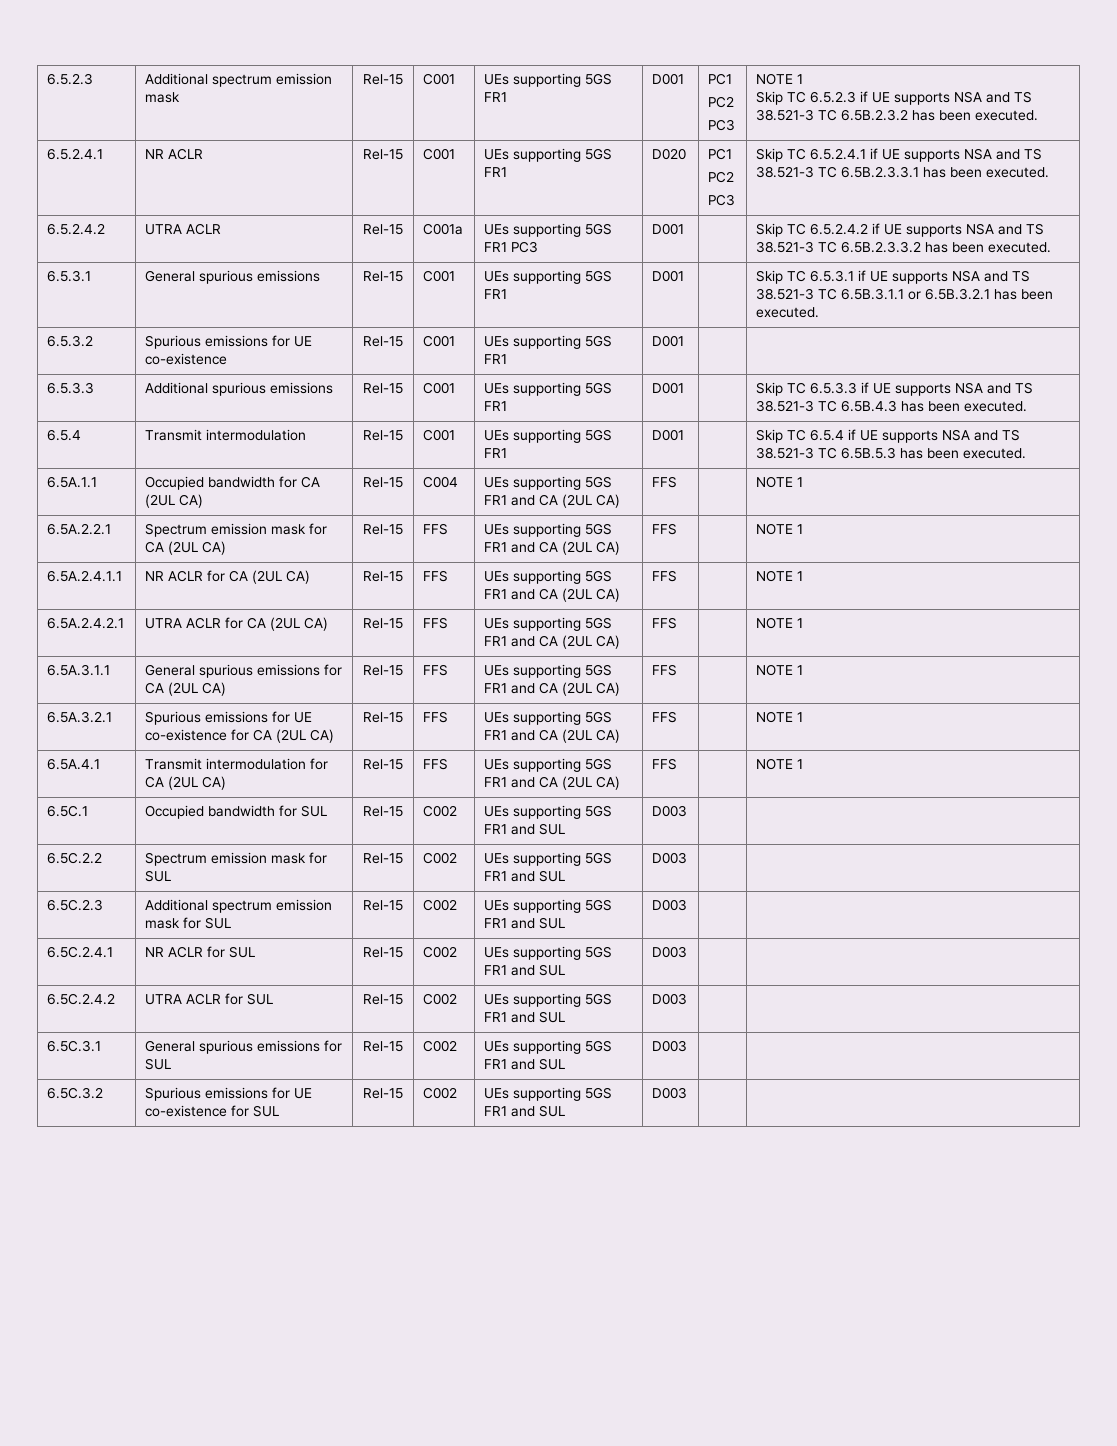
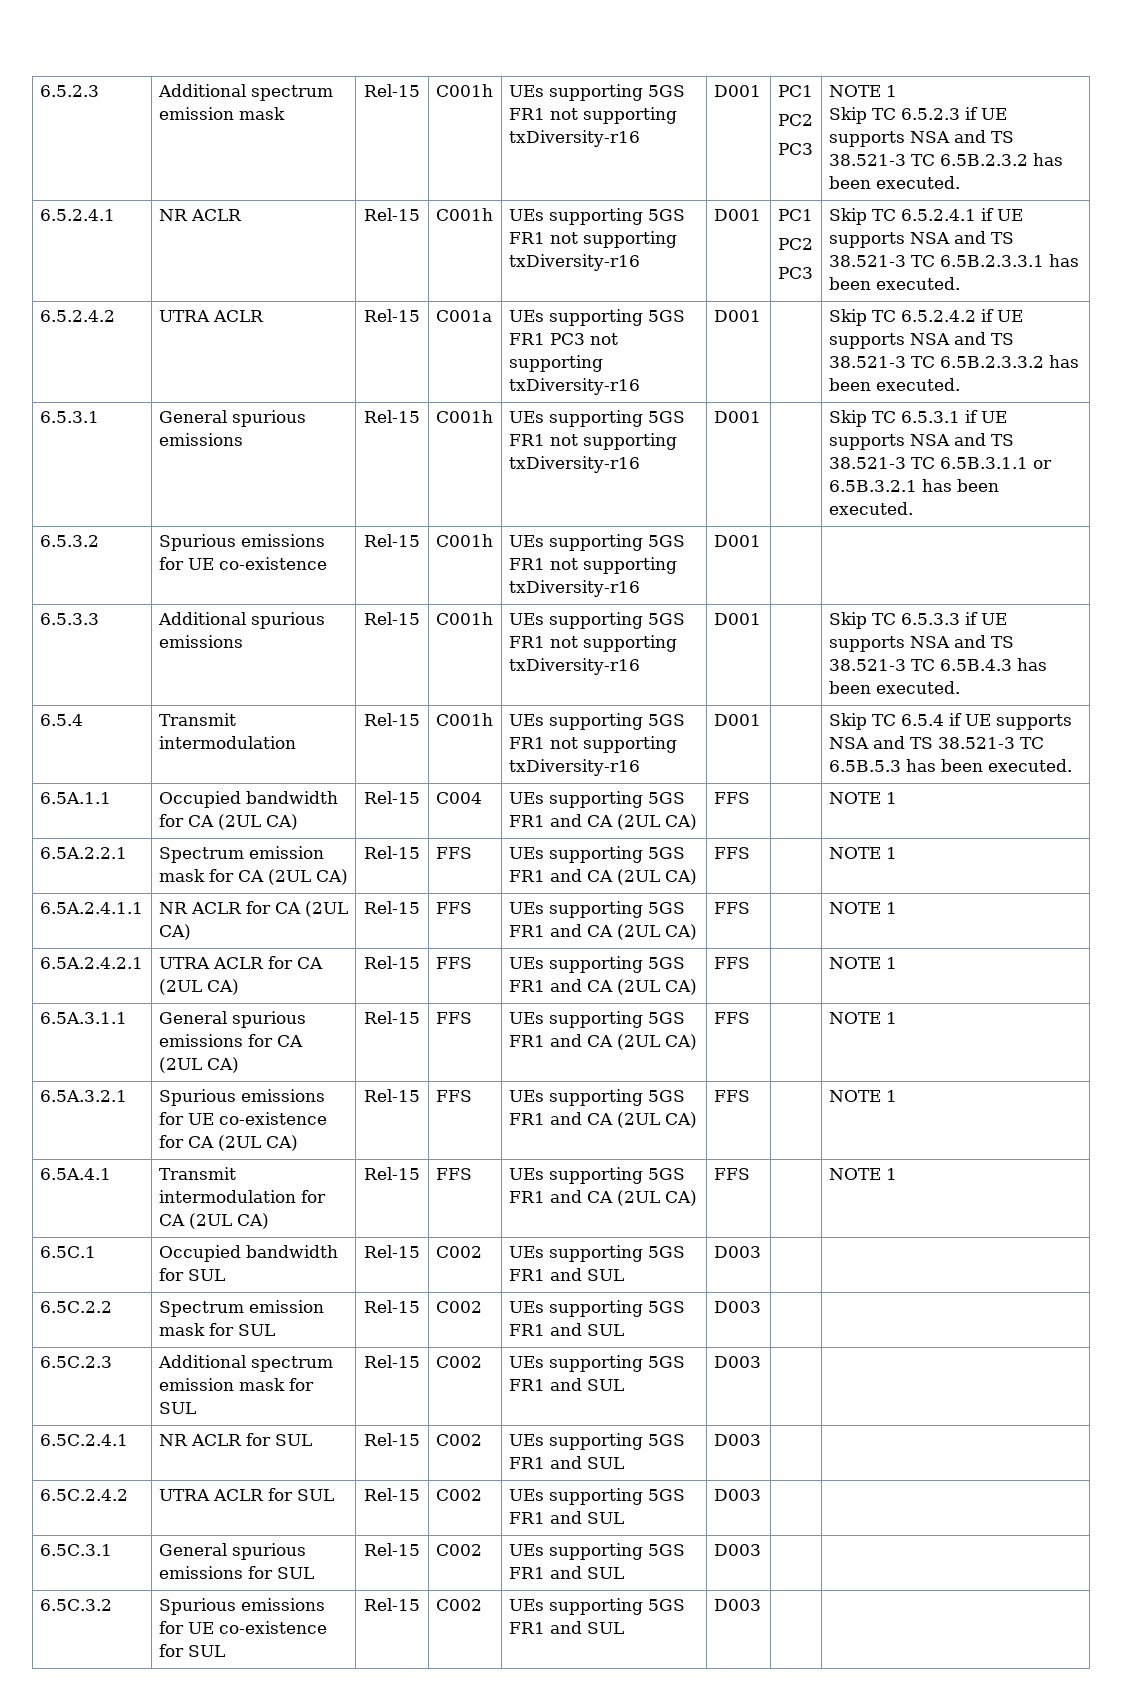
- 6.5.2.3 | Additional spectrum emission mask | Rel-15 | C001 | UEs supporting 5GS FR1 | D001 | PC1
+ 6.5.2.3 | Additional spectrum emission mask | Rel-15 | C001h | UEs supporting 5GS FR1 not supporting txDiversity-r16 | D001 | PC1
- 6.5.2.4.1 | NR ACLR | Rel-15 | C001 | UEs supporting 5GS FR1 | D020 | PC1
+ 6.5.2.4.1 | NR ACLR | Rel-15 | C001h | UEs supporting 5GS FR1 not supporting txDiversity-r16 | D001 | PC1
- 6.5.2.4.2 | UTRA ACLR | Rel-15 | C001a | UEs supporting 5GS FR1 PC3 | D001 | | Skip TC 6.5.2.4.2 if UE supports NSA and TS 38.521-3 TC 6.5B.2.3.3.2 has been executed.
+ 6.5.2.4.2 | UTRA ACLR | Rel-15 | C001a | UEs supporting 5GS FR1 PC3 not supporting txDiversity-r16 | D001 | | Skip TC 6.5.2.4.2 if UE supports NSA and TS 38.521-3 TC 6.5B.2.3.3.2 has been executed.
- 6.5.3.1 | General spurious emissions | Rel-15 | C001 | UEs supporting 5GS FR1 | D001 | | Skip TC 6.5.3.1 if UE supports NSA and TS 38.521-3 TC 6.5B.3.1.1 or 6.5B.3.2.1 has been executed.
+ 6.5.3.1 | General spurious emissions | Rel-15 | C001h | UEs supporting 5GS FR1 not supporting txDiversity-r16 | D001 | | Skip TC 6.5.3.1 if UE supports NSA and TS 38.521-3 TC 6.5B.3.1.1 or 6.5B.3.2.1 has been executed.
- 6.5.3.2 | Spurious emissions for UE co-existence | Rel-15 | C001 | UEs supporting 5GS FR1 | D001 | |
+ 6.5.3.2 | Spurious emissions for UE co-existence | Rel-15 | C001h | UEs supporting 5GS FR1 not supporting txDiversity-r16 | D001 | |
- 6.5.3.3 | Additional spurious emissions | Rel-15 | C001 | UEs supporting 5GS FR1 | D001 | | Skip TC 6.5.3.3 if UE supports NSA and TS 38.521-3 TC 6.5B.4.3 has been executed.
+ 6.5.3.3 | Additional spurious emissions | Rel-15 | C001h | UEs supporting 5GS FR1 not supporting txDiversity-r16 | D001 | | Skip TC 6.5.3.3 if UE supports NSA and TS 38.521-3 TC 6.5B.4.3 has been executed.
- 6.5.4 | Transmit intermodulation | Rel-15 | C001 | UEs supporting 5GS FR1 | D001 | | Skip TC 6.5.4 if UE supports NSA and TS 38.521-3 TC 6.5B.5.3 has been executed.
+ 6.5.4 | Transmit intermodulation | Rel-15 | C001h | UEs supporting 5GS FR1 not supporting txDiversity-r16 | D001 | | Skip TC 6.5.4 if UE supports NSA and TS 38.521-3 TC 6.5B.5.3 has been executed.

...

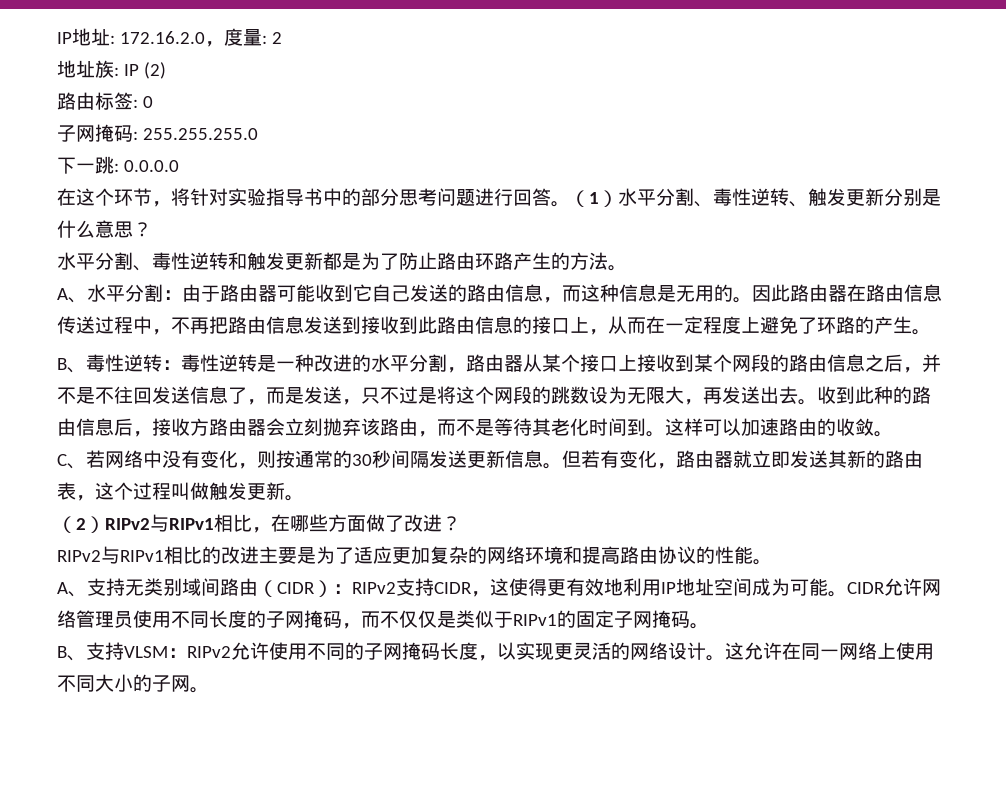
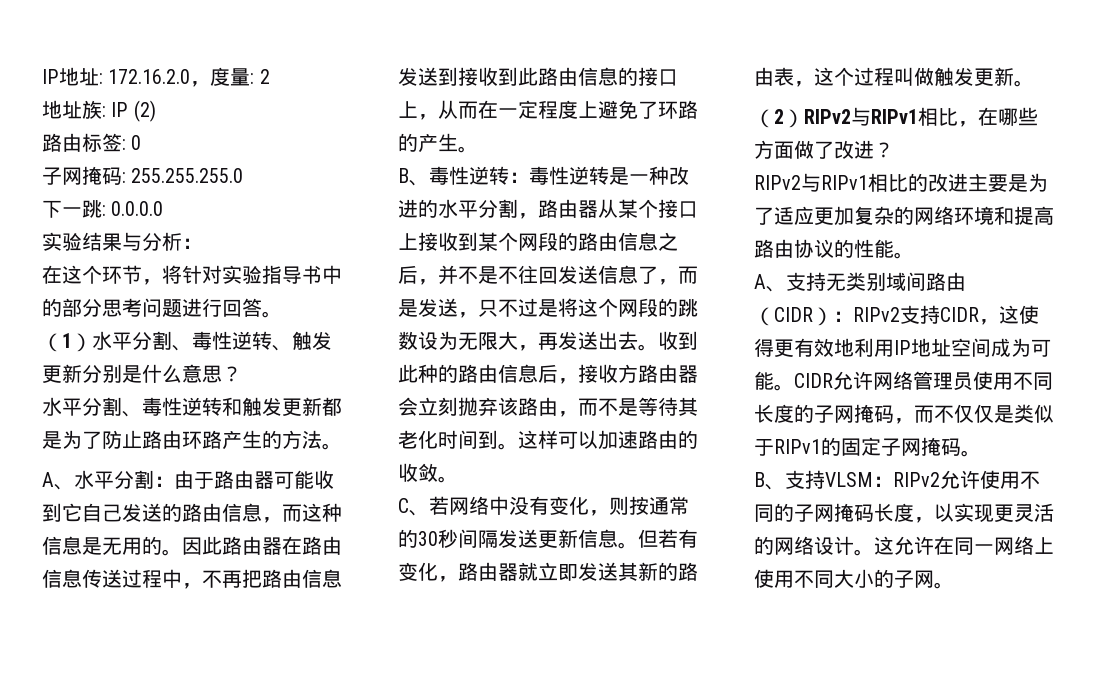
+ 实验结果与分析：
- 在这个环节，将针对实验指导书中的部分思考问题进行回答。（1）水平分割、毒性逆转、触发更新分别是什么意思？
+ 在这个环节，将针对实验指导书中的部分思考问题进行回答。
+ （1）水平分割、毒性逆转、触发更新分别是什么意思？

WHAT IS NEEDED: Reproduce every line from the listing above that holds the word "existence".

SOLUTION BELOW:
- 6.5.3.2 | Spurious emissions for UE co-existence | Rel-15 | C001 | UEs supporting 5GS FR1 | D001 | |
+ 6.5.3.2 | Spurious emissions for UE co-existence | Rel-15 | C001h | UEs supporting 5GS FR1 not supporting txDiversity-r16 | D001 | |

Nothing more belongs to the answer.